◆ **Task goal**
For the listing that follows, give again exactly the lines from the one with "up mobile push notifications" to the one with "ParamServer ( postgresql or redis )", including both.

◆ **Data for processing**
□ □ □ □

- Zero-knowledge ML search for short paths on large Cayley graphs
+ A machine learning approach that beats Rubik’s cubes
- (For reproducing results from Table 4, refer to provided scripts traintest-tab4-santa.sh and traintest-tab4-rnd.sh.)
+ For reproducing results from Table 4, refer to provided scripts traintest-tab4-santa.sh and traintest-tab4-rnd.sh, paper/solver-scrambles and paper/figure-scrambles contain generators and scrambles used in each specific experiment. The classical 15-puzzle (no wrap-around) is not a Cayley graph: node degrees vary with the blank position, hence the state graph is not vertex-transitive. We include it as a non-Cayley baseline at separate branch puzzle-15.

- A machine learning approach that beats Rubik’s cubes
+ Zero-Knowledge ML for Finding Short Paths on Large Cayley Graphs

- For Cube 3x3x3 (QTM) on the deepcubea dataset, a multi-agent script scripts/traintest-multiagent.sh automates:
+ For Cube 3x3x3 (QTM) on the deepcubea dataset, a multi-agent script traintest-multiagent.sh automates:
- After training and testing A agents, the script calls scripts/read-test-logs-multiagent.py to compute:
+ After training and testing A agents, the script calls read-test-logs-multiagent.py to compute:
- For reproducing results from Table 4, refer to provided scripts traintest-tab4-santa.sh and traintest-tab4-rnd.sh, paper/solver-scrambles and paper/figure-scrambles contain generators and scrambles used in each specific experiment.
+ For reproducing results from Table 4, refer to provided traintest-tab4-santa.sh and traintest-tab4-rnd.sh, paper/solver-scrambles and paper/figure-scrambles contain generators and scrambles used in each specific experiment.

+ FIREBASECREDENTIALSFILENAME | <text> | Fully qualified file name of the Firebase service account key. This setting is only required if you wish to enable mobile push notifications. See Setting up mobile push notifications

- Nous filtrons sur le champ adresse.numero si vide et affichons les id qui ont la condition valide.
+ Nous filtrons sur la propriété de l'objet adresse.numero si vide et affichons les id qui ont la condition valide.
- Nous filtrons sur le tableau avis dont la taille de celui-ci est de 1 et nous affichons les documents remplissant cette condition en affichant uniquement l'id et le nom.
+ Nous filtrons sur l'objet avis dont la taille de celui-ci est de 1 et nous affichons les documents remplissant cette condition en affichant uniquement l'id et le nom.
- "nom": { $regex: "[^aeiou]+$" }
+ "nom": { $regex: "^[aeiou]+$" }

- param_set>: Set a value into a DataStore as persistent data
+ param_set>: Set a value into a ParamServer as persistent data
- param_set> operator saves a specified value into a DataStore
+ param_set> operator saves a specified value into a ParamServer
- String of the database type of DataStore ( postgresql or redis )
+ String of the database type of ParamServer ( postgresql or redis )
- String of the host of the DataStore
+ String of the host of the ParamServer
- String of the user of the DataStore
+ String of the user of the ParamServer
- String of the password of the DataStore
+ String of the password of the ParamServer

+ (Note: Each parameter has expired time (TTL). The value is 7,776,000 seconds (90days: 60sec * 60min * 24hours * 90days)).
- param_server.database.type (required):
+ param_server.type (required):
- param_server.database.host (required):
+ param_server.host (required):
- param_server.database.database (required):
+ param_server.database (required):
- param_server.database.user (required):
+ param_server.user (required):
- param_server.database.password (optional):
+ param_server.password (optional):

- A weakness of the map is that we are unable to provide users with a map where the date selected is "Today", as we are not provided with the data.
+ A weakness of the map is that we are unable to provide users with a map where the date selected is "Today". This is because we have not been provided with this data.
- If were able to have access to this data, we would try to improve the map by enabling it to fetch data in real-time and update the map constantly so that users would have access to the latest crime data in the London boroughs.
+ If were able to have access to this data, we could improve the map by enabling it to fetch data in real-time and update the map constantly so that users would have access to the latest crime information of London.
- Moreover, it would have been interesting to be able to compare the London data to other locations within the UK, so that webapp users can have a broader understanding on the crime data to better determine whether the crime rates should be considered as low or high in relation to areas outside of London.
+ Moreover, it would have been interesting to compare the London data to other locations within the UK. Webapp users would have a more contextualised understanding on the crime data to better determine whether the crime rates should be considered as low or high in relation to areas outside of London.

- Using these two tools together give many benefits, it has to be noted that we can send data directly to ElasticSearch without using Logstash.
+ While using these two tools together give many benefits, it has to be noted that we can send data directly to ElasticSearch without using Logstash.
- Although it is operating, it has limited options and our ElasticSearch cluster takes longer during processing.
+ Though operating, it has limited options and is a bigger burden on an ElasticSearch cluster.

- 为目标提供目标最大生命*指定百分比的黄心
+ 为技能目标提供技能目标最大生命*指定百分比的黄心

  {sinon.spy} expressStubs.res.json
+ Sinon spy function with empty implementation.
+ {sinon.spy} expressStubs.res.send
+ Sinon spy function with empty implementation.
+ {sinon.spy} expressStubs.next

□ □ □ □

◆ **Solved problem**
+ FIREBASECREDENTIALSFILENAME | <text> | Fully qualified file name of the Firebase service account key. This setting is only required if you wish to enable mobile push notifications. See Setting up mobile push notifications

- Nous filtrons sur le champ adresse.numero si vide et affichons les id qui ont la condition valide.
+ Nous filtrons sur la propriété de l'objet adresse.numero si vide et affichons les id qui ont la condition valide.
- Nous filtrons sur le tableau avis dont la taille de celui-ci est de 1 et nous affichons les documents remplissant cette condition en affichant uniquement l'id et le nom.
+ Nous filtrons sur l'objet avis dont la taille de celui-ci est de 1 et nous affichons les documents remplissant cette condition en affichant uniquement l'id et le nom.
- "nom": { $regex: "[^aeiou]+$" }
+ "nom": { $regex: "^[aeiou]+$" }

- param_set>: Set a value into a DataStore as persistent data
+ param_set>: Set a value into a ParamServer as persistent data
- param_set> operator saves a specified value into a DataStore
+ param_set> operator saves a specified value into a ParamServer
- String of the database type of DataStore ( postgresql or redis )
+ String of the database type of ParamServer ( postgresql or redis )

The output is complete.